- Uttara West Thana Location within Dhaka Uttara West Thana Location within Dhaka division
- Coordinates: 23°52′32″N 90°23′15″E﻿ / ﻿23.875684°N 90.387432°E
- Country: Bangladesh
- Divisions: Dhaka Division
- Districts: Dhaka District
- Elevation: 23 m (75 ft)

Population (2022)
- • Total: 180,510
- Time zone: UTC+6 (BST)
- Post Code: 1230
- Area code: 02

= Uttara West Thana =

Administrative area of Dhaka, Bangladesh

Uttara West Thana (উত্তরা পশ্চিম থানা) is a thana of Bangladesh situated in Sector 11 of Uttara, Dhaka.
==History==
This thana was established on 4 September 2012 to decrease the responsibility of former Uttara Thana (now Uttara East Thana).

Its total area is 8 km2. This thana is formed by Abdullahpur, Bawnia, Kamarpara, Batulia, Roashdia and Sector 3, 5, 7, 9, 10, 11, 12, 13, 14 of the town.

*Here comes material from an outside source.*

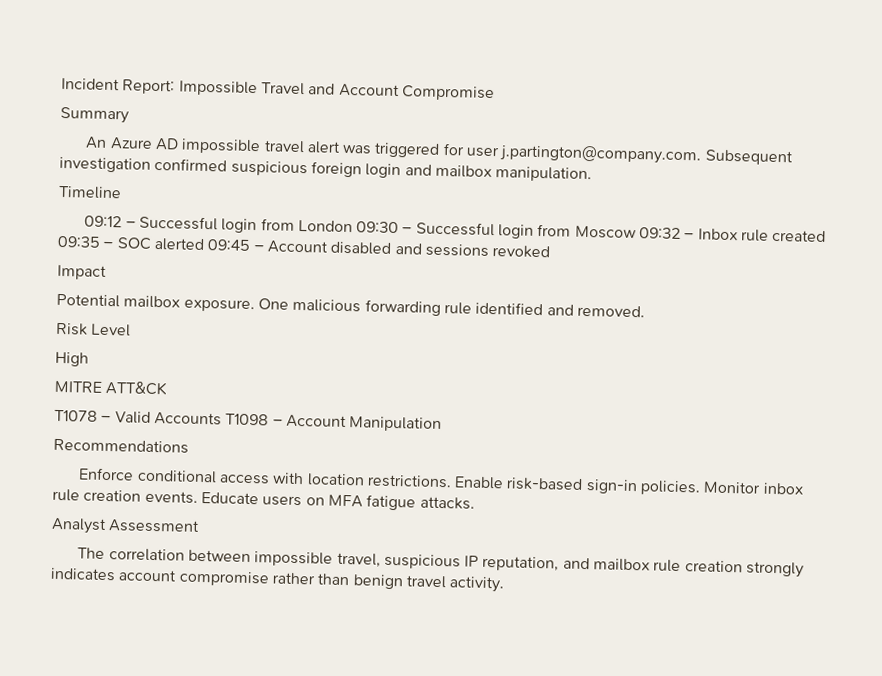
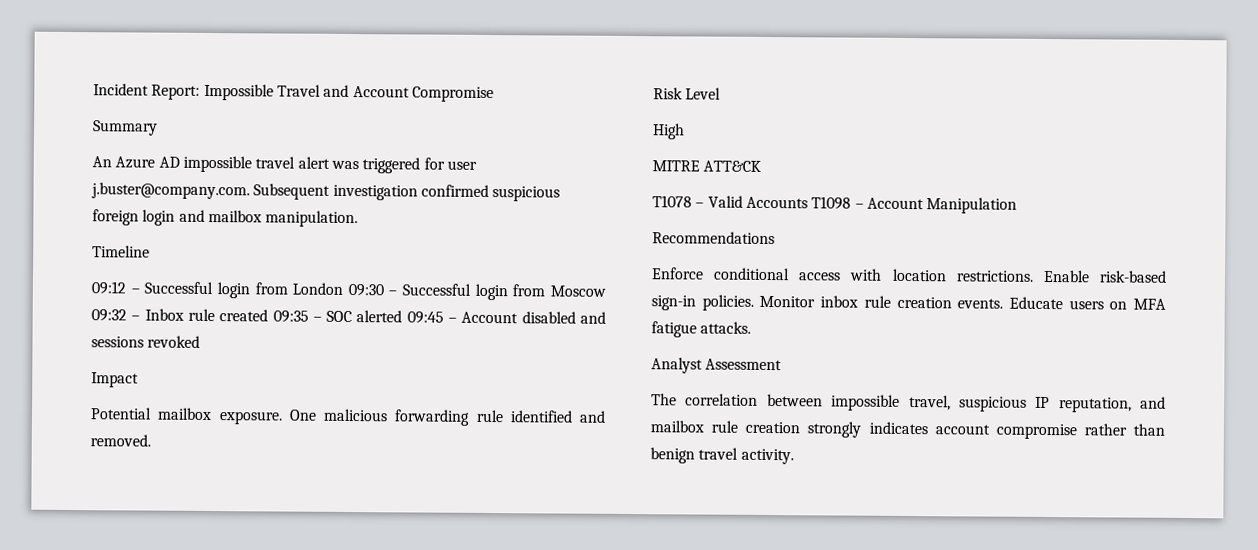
- An Azure AD impossible travel alert was triggered for user j.partington@company.com. Subsequent investigation confirmed suspicious foreign login and mailbox manipulation.
+ An Azure AD impossible travel alert was triggered for user j.buster@company.com. Subsequent investigation confirmed suspicious foreign login and mailbox manipulation.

After establishment of the new thana, the government rented a building as there was no land to construct a police station building for the area. But as the building is located inside a residential area of the thana, the new police station building is inadequate, causing difficulties in the operation of the police station. Besides, traffic jams are created around the police station building. For this, the Uttara Welfare Society protested in 2022 demanding the construction of a new building on 30 katha land in Sonargaon Janapath and shifting it there. Mohammad Habib Hasan, Jatiya Sangsad member of Dhaka-18 constituency, sent a DO letter to the then Capital Development Authority chairman Anisur Rahman Miah on 19 October 2022, recommending in favor of the demand.

Several hundred individuals attacked Uttara West Police Station on 3 June 2025 after three students were detained on extortion charges. The detainees were reportedly linked to a case filed at Uttara East Police Station, prompting the protest led by members of the Students Against Discrimination platform. Protesters hurled bricks at the station in an attempt to free the detainees, while police held a meeting with student representatives to defuse tensions. The police officer who detained the students was closed as a result.

== Demographics ==

According to the 2022 Bangladeshi census, Uttra Pashchim Thana had 50,484 households and a population of 180,510. 5.36% of the population were under 5 years of age. Uttra Pashchim had a literacy rate (age 7 and over) of 93.49%: 94.63% for males and 92.07% for females, and a sex ratio of 123.33 males for every 100 females.